--- PROVIDED DATA Enclosed Below ---

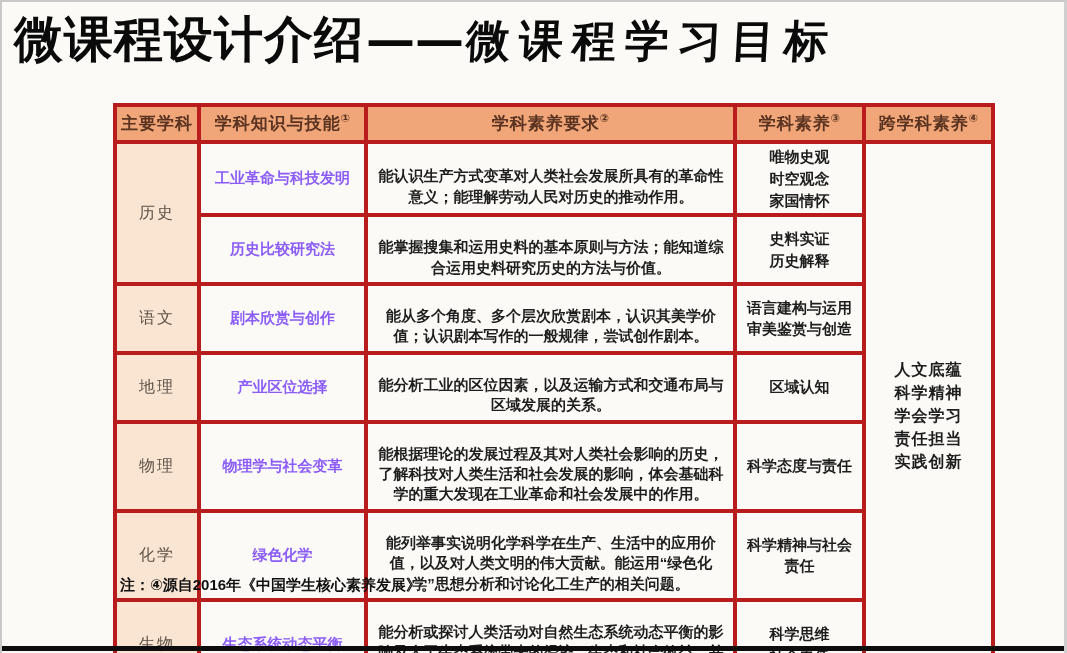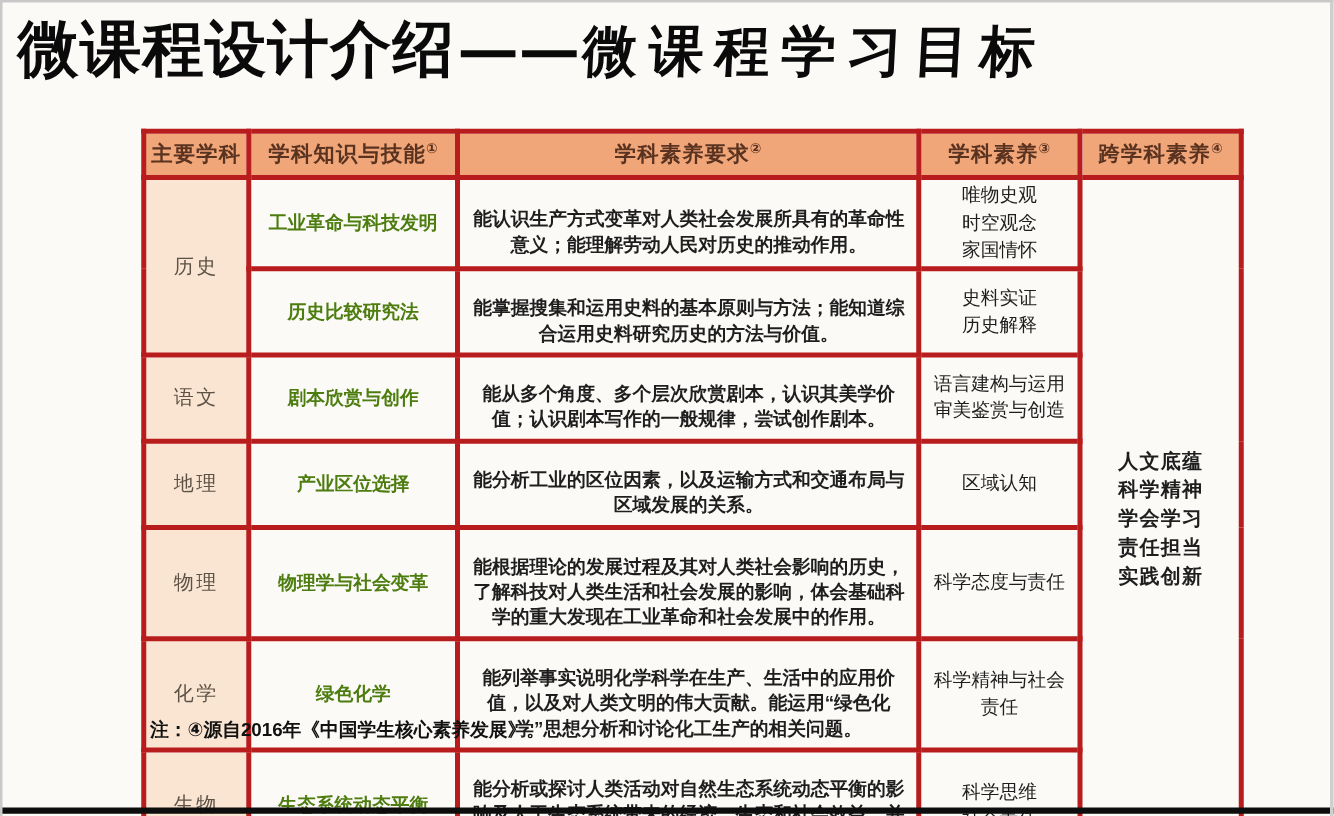--- a/index.html
+++ b/index.html
@@ -99,7 +99,7 @@
   }
   .cell-literacy {
     font-size: 15px;
-    font-weight: 400;
+    font-weight: 700;
     line-height: 1.45;
     color: #1e1e1e;
     white-space: pre-line;

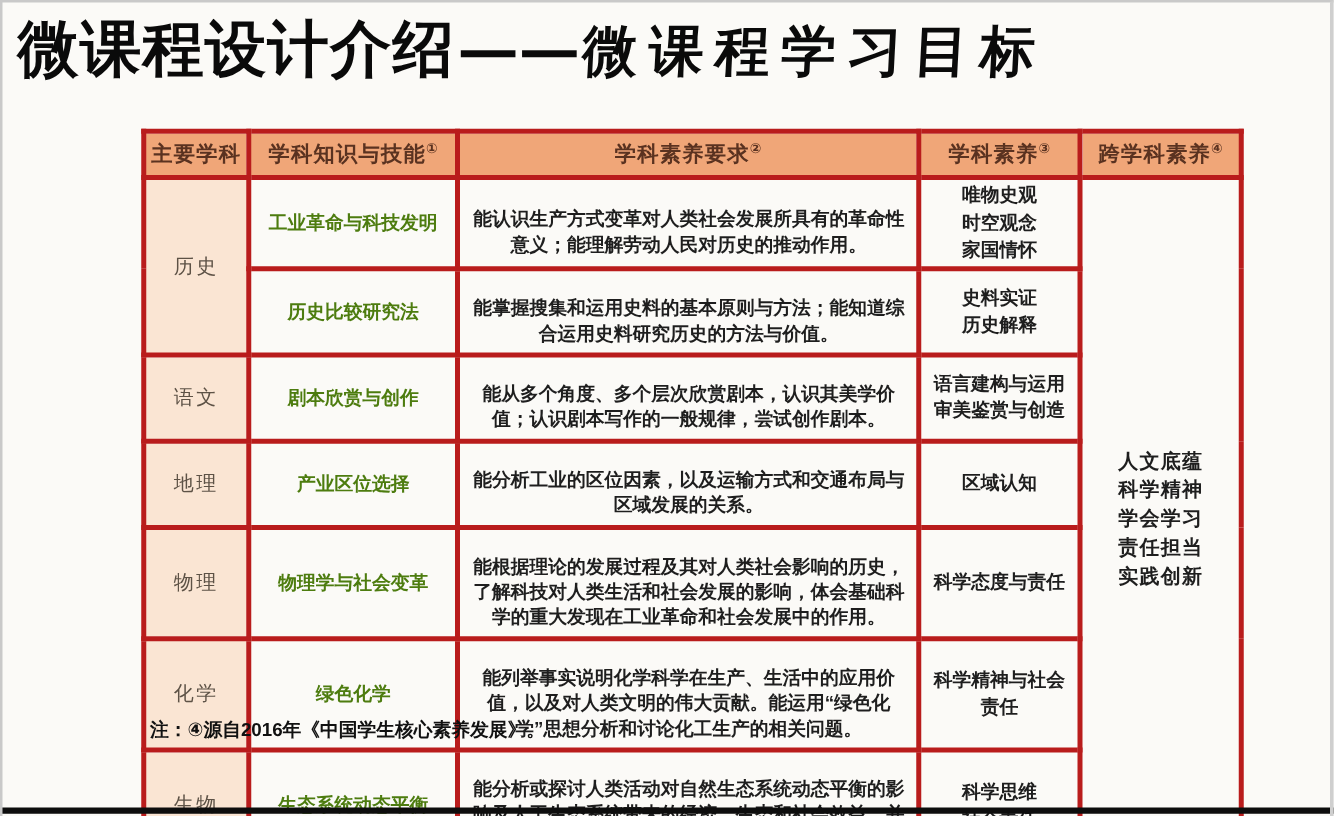--- a/index.html
+++ b/index.html
@@ -86,7 +86,7 @@
   .cell-knowledge {
     font-size: 15px;
     font-weight: 700;
-    color: #4d7c0f;
+    color: #8b5cf6;
     padding: 2px 4px;
   }
   .cell-requirement {

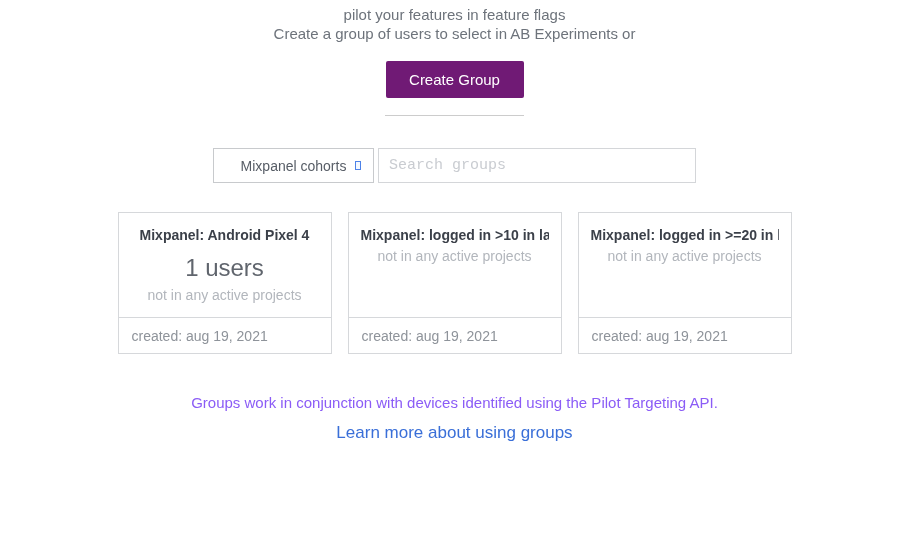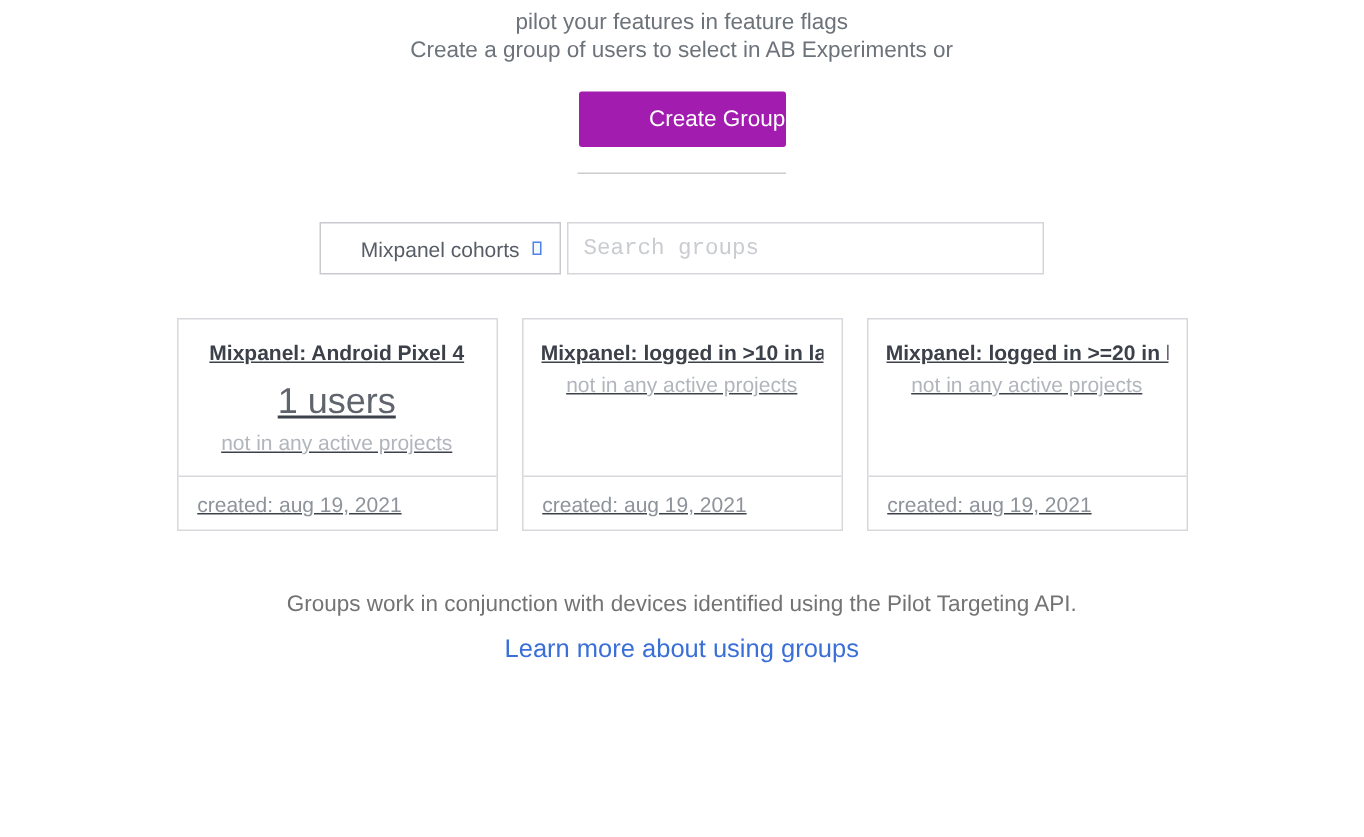--- a/index.html
+++ b/index.html
@@ -30,14 +30,13 @@
   .create-btn {
     margin-top: 18px;
     width: 138px; height: 37px;
-    background: #a21caf;
+    background: #701a75;
     color: #ffffff;
     border: none;
     border-radius: 2px;
     font-family: "Liberation Sans", sans-serif;
     font-size: 15px;
     cursor: pointer;
-    text-align: right;
   }
   .divider {
     margin-top: 17px;

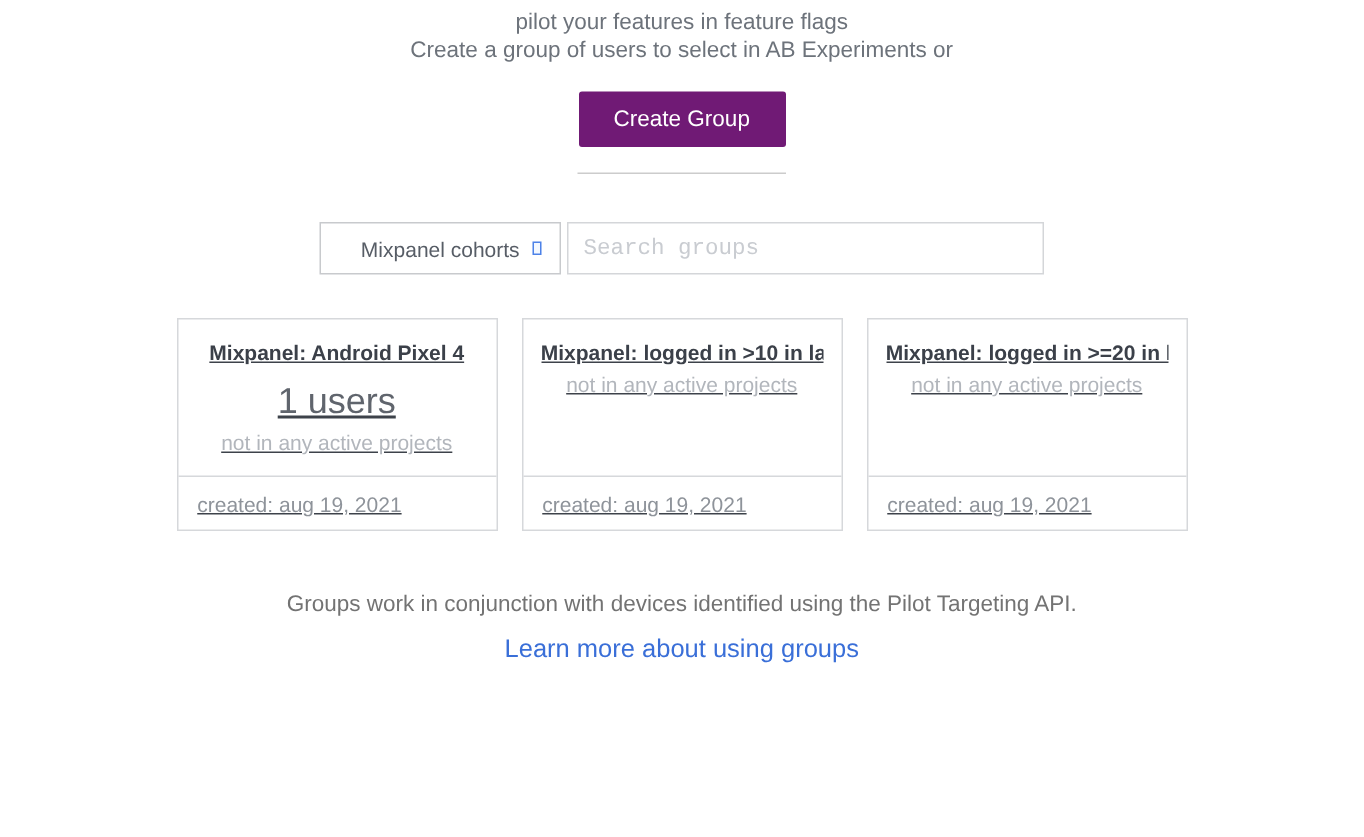--- a/index.html
+++ b/index.html
@@ -87,7 +87,6 @@
     background: #ffffff;
     display: flex; flex-direction: column;
     cursor: pointer;
-    text-decoration: underline;
   }
   .card-body {
     flex: 1;

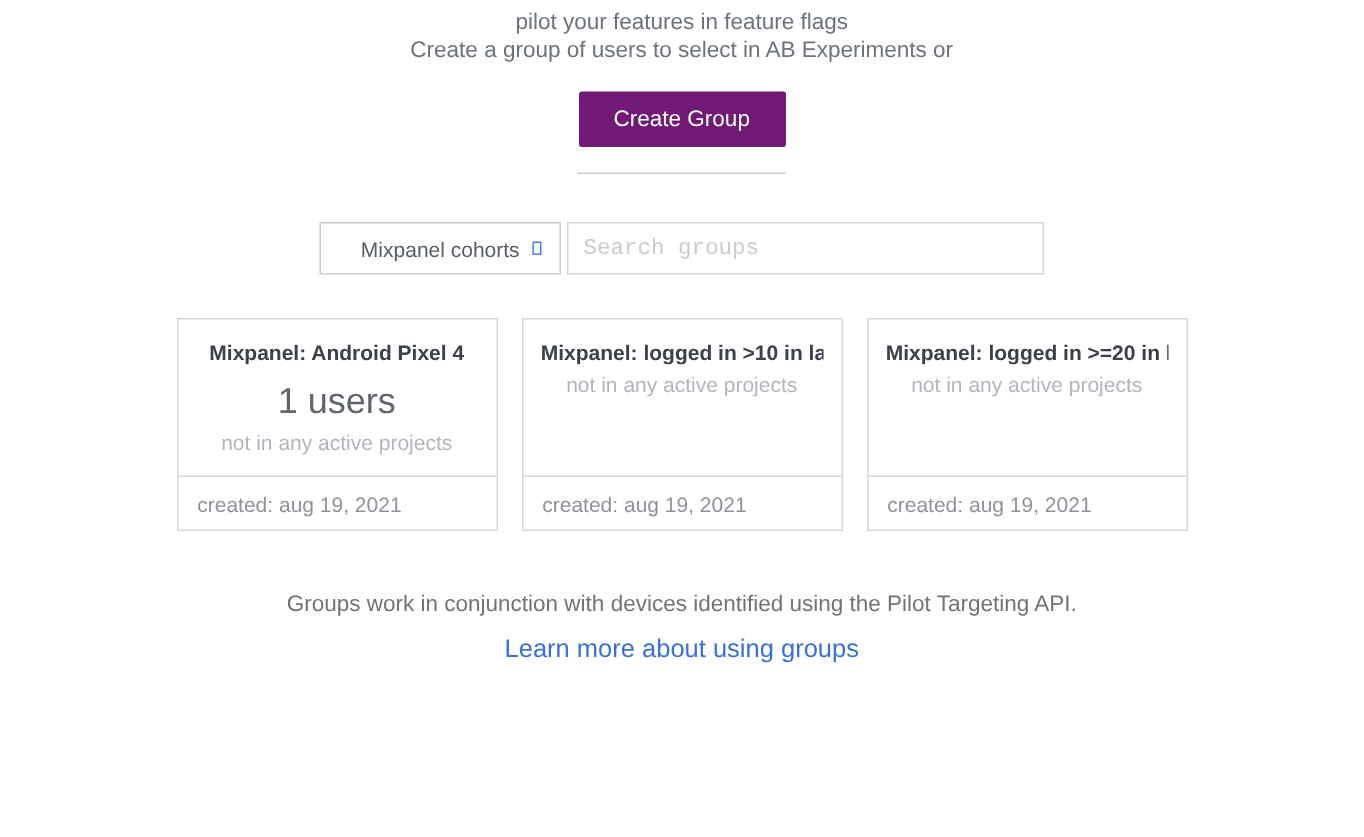--- a/index.html
+++ b/index.html
@@ -123,7 +123,7 @@
   .footer-note {
     margin-top: 40px;
     font-size: 15px;
-    color: #737373;
+    color: #8b5cf6;
     text-align: center;
   }
   .footer-link {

--- End of Enclosed PROVIDED DATA ---

REQUIRED WORK:
Number of lines above with the word "color": state it alone.

YOUR RESPONSE:
6